L’intervista pubblicata oggi da Ulisse, nel suo viaggio alla scoperta della città metelliana, rilasciata da una giovane professionista, Marianna Borriello, ha il pregio della freschezza, della linearità e dell’immediatezza. La Borriello, infatti, è indubbiamente una donna colta e sensibile, ma anche essenziale, senza fronzoli.
Non pochi, anche in questo caso, gli spunti di riflessione. Ne scegliamo, ovviamente, solo alcuni. Cominciamo dai punti deboli della cittadina metelliana che la Borriello li sintetizza magistralmente, come a scolpirli nel marmo, nella pigrizia, nella mentalità provinciale e nel vivere nel passato. In fondo, più di ogni altra cosa, è questo il tratto distintivo dei cavesi attuali. Ne viene fuori di conseguenza l’altra riflessione della Borriello, e vale a dire che la città metelliana deve puntare a “potenziare la sua identità ed investirvi per rilanciarla in dimensione europea”.
“Molte città medie, come Cava, in Italia riescono ad avere -è il ragionamento della Borriello- una risonanza internazionale con manifestazioni che invece da noi non riescono ad andare oltre il confine della provincia”. Gli esempi non mancano. Il più clamoroso è quello legato all’incapacità di far assurgere ad un ruolo meno casereccio le nostre manifestazioni popolari, espressioni del folclore locale, le quali si moltiplicano, si dividono, si accavallano, si scontrano, ma di sicuro non crescono.
E lo stesso vale per le tante attività in ambito culturale, alcune delle quali pregevoli, altre frutte di buone intuizioni, in ogni caso nessuna capace o comunque poste nelle condizioni di affermarsi oltre le mura cittadine o il circondario.
Da evidenziare almeno altri due passaggi, quando, parlando del presente che viviamo, la Borriello afferma che diffiderebbe degli indifferenti, visto che, aggiungiamo noi, diventano sempre più una folla consistente, mentre agli attuali amministratori comunali chiede di “osare.
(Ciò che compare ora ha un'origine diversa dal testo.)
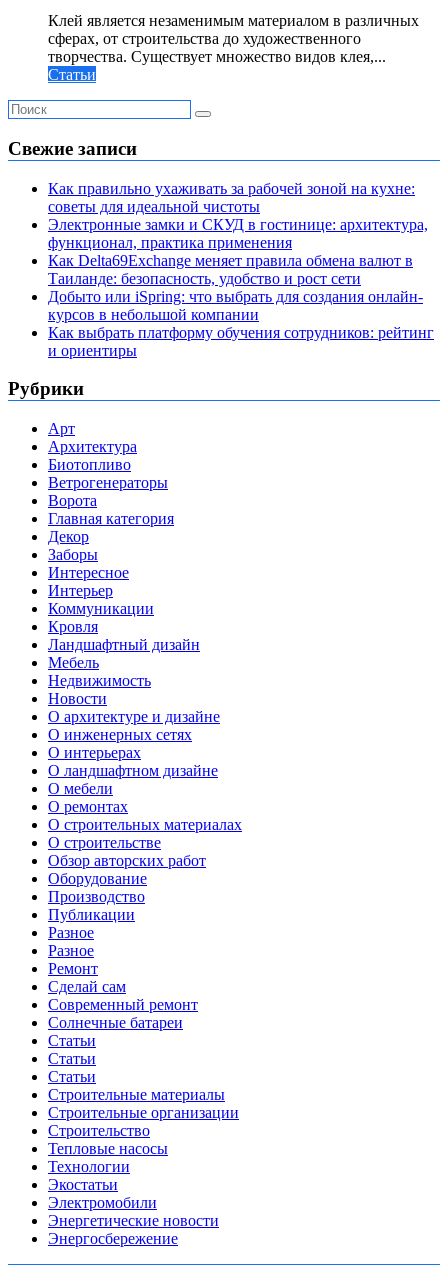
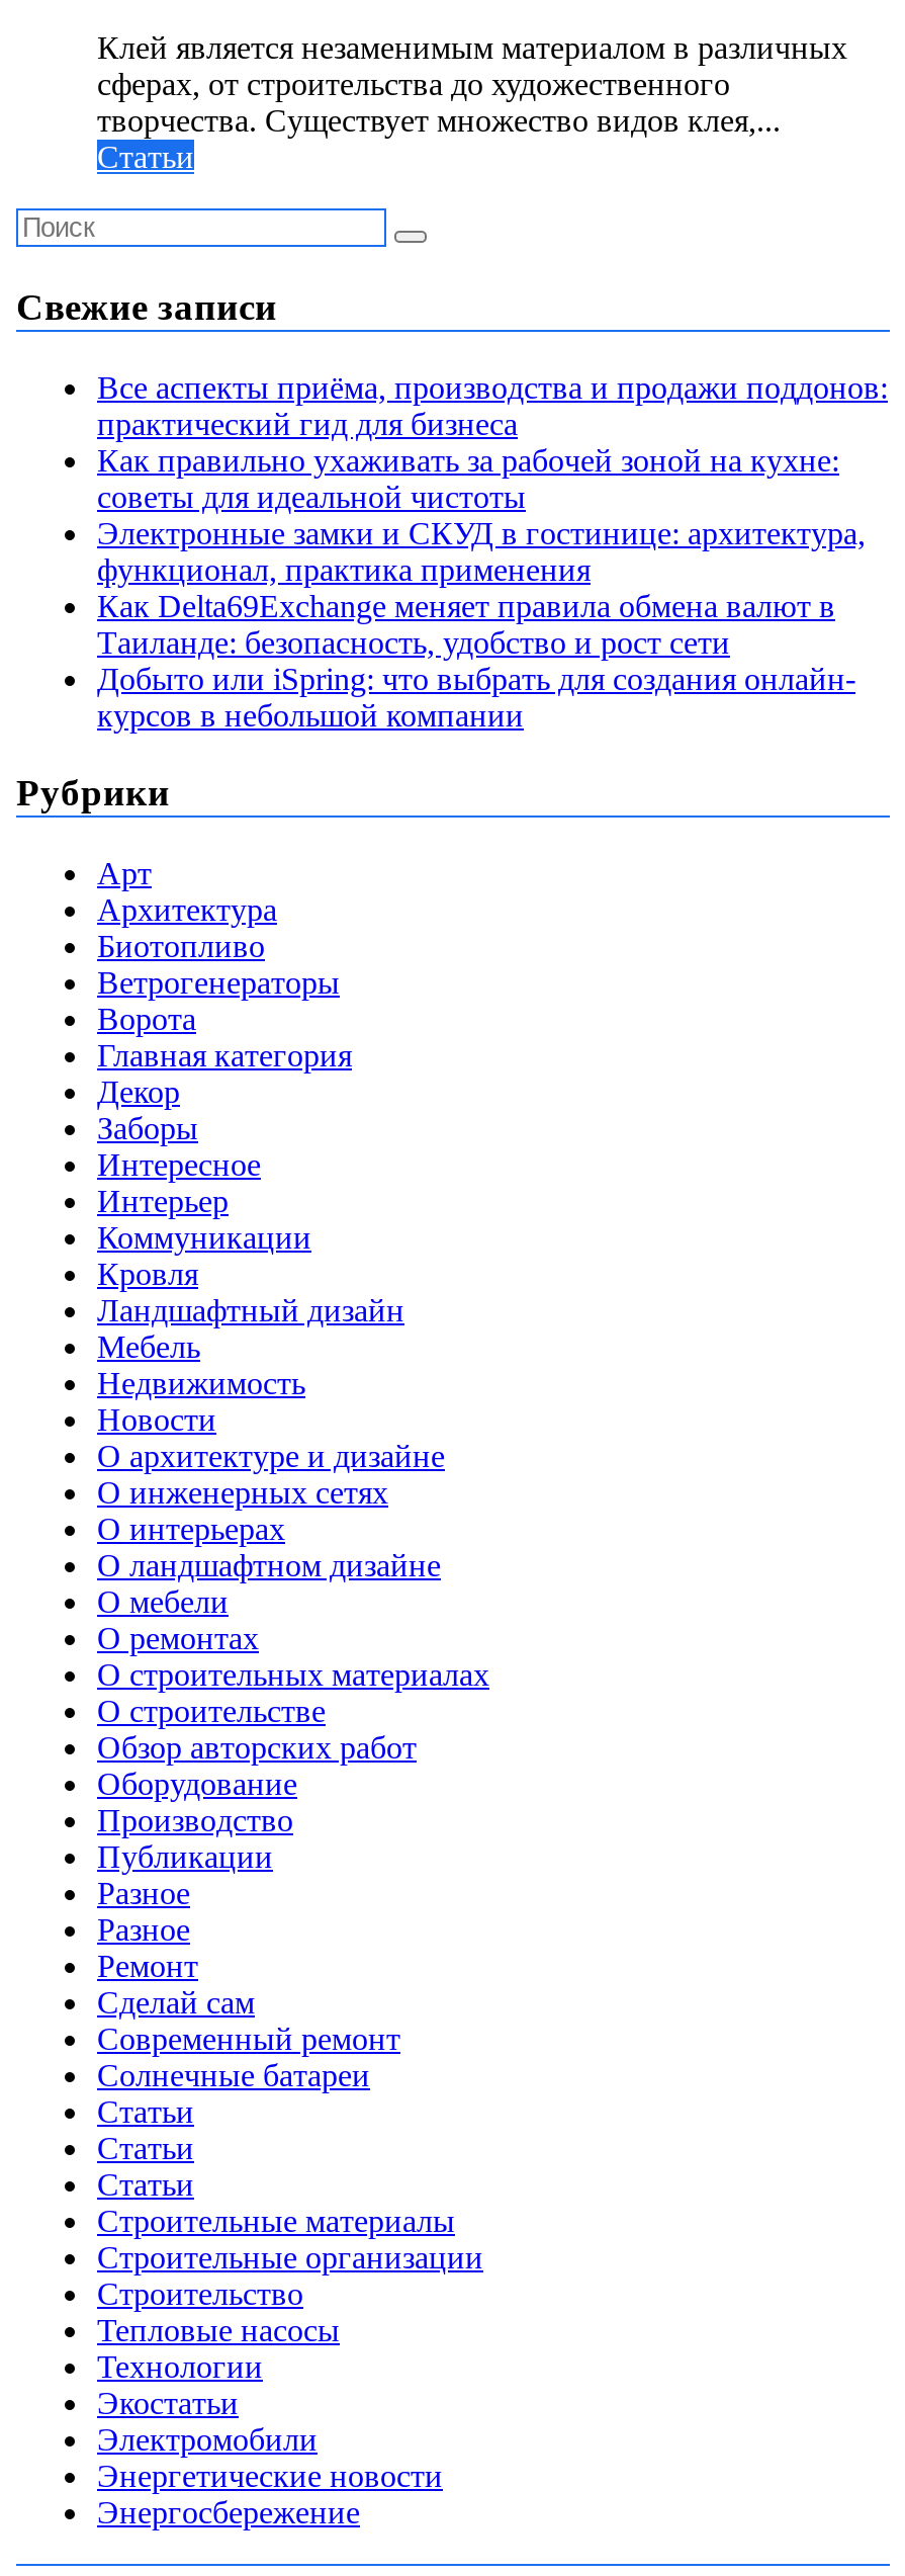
none -> [97,370,888,441] Все аспекты приёма, производства и продажи поддонов: | практический гид для бизнеса
moved [48,180,428,323] -> [97,443,866,732]: Как правильно ухаживать за рабочей зоной на кухне: | советы для идеальной чистоты | Электронные замки и СКУД в гостинице: архитектура, | функционал, практика применения | Как Delta69Exchange меняет правила обмена валют в | Таиланде: безопасность, удобство и рост сети | Добыто или iSpring: что выбрать для создания онлайн- | курсов в небольшой компании
[48,324,434,359] Как выбрать платформу обучения сотрудников: рейтинг | и ориентиры -> none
Non si va da nessuna parte rimanendo comodi”. Non c’è proprio nulla da chiosare al riguardo.
In ultimo, è da tenere bene in mente l’originalissima definizione di Cava come una culla d’oro. “In questa nostra città -spiega Marianna Borriello- si può crescere con grandi potenzialità e possibilità ma anche rimanere assopiti per sempre”.
Ha perfettamente ragione. In fondo, nonostante tutto, nella valle metelliana si vive nel complesso bene, meglio di sicuro che altrove. Insomma, stiamo così bene nella nostra valle da ritenerla l’ombelico del mondo fino ad impigrirci, a bearci della cavesità, a vivere di rendita di tutto ciò -beni materiali e immateriali, ricchezze e tradizioni- che le generazioni passate hanno accumulato nei secoli e lasciatoci in eredità. C’è solo da domandarsi, andando di questo passo, visto che perdiamo colpi e sembriamo sempre più una città seduta, in panchina, fino a quando tutto questo durerà?